WH-questions are questions starting with WH-words including: what, when, where, who, whom, which, whose, why and how….II. Responding to WH-questionsWhat. What is it? … When. When will the train arrive? … Where. Where do you live? … Who. Who’s this? … Whom. Whom should we talk to? … Which. … Whose. … Why.More items…
How do you use whom in a sentence examples?
Examples of “whom” in a sentence:He saw the faces of those whom he loved at his birthday celebration.She saw a lady whom she presumed worked at the store, and she asked her a question.Here dwells an old woman with whom I would like to converse.More items…•
Do you say this is she or this is her when answering the phone?

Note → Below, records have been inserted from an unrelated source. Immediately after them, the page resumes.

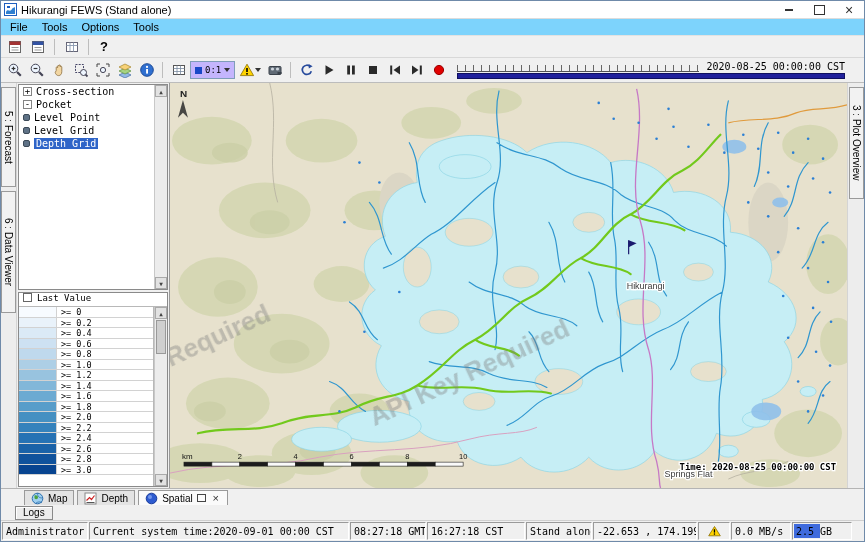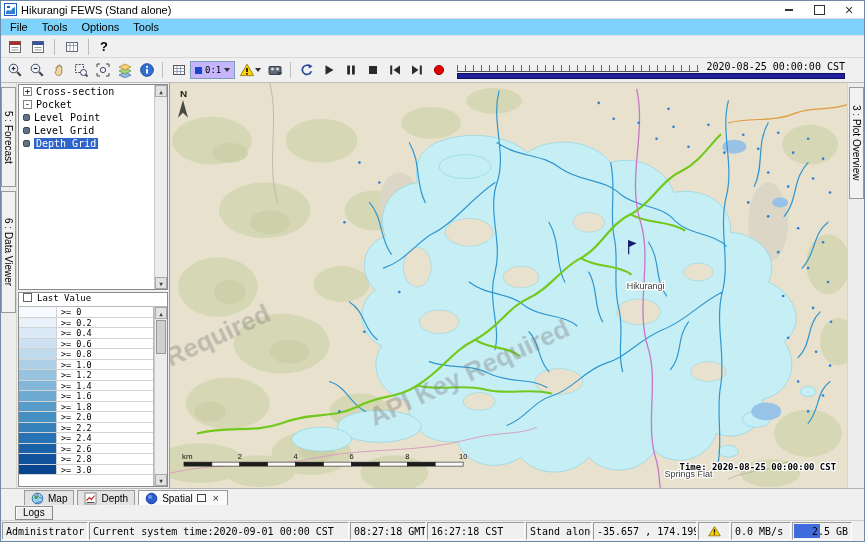--- a/index.html
+++ b/index.html
@@ -74,21 +74,21 @@
   .mini-x::before{content:"×";font-size:11px;line-height:9px;color:#333}
   .mini-btn{display:flex;align-items:center;justify-content:center;width:10px;height:10px}
   .logs-row{height:15px;display:flex;align-items:center;padding-left:14px;background:#f0f0f0;flex:none}
   .logs-btn{height:14px;padding:0 7px;border:1px solid #8a8a8a;background:#ececec;font-size:10px;line-height:12px;
     box-shadow:inset 1px 1px 0 #fff}
   
   .statusbar{height:21px;display:flex;align-items:stretch;background:#f0f0f0;border-top:1px solid #cfcfcf;
     font:10px "DejaVu Sans Mono",monospace;padding:1px 1px 1px 1px;flex:none}
   .scell{border:1px solid;border-color:#9a9a9a #fff #fff #9a9a9a;display:flex;align-items:center;padding:0 3px;
     margin-right:1px;white-space:nowrap;overflow:hidden;flex:none}
-  .scell.grow{flex:1;margin-right:11px;position:relative;justify-content:flex-end}
+  .scell.grow{flex:1;margin-right:11px;position:relative;justify-content:flex-start}
   .mem-fill{position:absolute;left:1px;top:1px;bottom:1px;width:45%}
   .mem-text{position:relative;z-index:1}
 </style>
 </head>
 <body>
 
 <div class="window">
 
   <div class="titlebar">
     <svg class="app-icon" viewBox="0 0 13 13">
@@ -590,21 +590,21 @@
   <div class="logs-row">
     <span class="logs-btn">Logs</span>
   </div>
 
   <div class="statusbar">
     <span class="scell" style="width:86px">Administrator</span>
     <span class="scell" style="width:260px">Current system time:2020-09-01 00:00 CST</span>
     <span class="scell" style="width:76px">08:27:18 GMT</span>
     <span class="scell" style="width:98px">16:27:18 CST</span>
     <span class="scell" style="width:66px">Stand alone</span>
-    <span class="scell" style="width:104px">-35.657 , 174.199</span>
+    <span class="scell" style="width:104px">-22.653 , 174.199</span>
     <span class="scell" style="width:32px;justify-content:center">
       <svg width="13" height="12">
         <path d="M6.5,1.5 L12.3,10.8 H0.7 Z" fill="#ffd400" stroke="#8a6d00" stroke-width="0.8"></path>
         <rect x="5.8" y="4.2" width="1.3" height="3.4" fill="#000"></rect>
           <rect x="5.8" y="8.4" width="1.3" height="1.3" fill="#000"></rect>
       </svg>
     </span>
     <span class="scell" style="width:60px">0.0 MB/s</span>
     <span class="scell grow">
       <span class="mem-fill" style="background: rgb(63, 107, 221);"></span>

The grammatically consistent correct answer is “this is she” because she is the subject (in the nominative case).
Who had or who has?
“Have” and “has” are present tense verbs. “Had” is the past tense of these two verbs. In the present tense, “have” is used for I, you, we, and they and all plural nouns. “Has” is used for he, she, and it, and for all singular nouns.
Who vs whom in a question?
If the preposition is at the end of the question, informal English uses “who” instead of “whom.” (As seen in “Who will I speak with” above.) … However, if the question begins with a preposition, you will need to use “whom,” whether the sentence is formal or informal.
Who or whom should I contact?
Whom should be used to refer to the object of a verb or preposition. When in doubt, try this simple trick: If you can replace the word with “he”’ or “’she,” use who. If you can replace it with “him” or “her,” use whom.
Which is correct sentence?
In order for a sentence to be grammatically correct, the subject and verb must both be singular or plural. In other words, the subject and verb must agree with one another in their tense. If the subject is in plural form, the verb should also be in plur al form (and vice versa).
Is it who or whom am I speaking to?
In formal English, “to whom am I speaking” would be correct. “Whom” is the objective form of “who,” and “whom” is the object of the preposition “to” in the sentence “to whom am I speaking?”. However, here in the USA at least, we usually refrain from using the most formal kind of English in ordinary conversation.
Who has been or have been?
“Has been” and “have been” are both in the present perfect tense. “Has been” is used in the third-person singular and “have been” is used for first- and second-person singular and all plural uses. The present perfect tense refers to an action that began at some time in the past and is still in progress.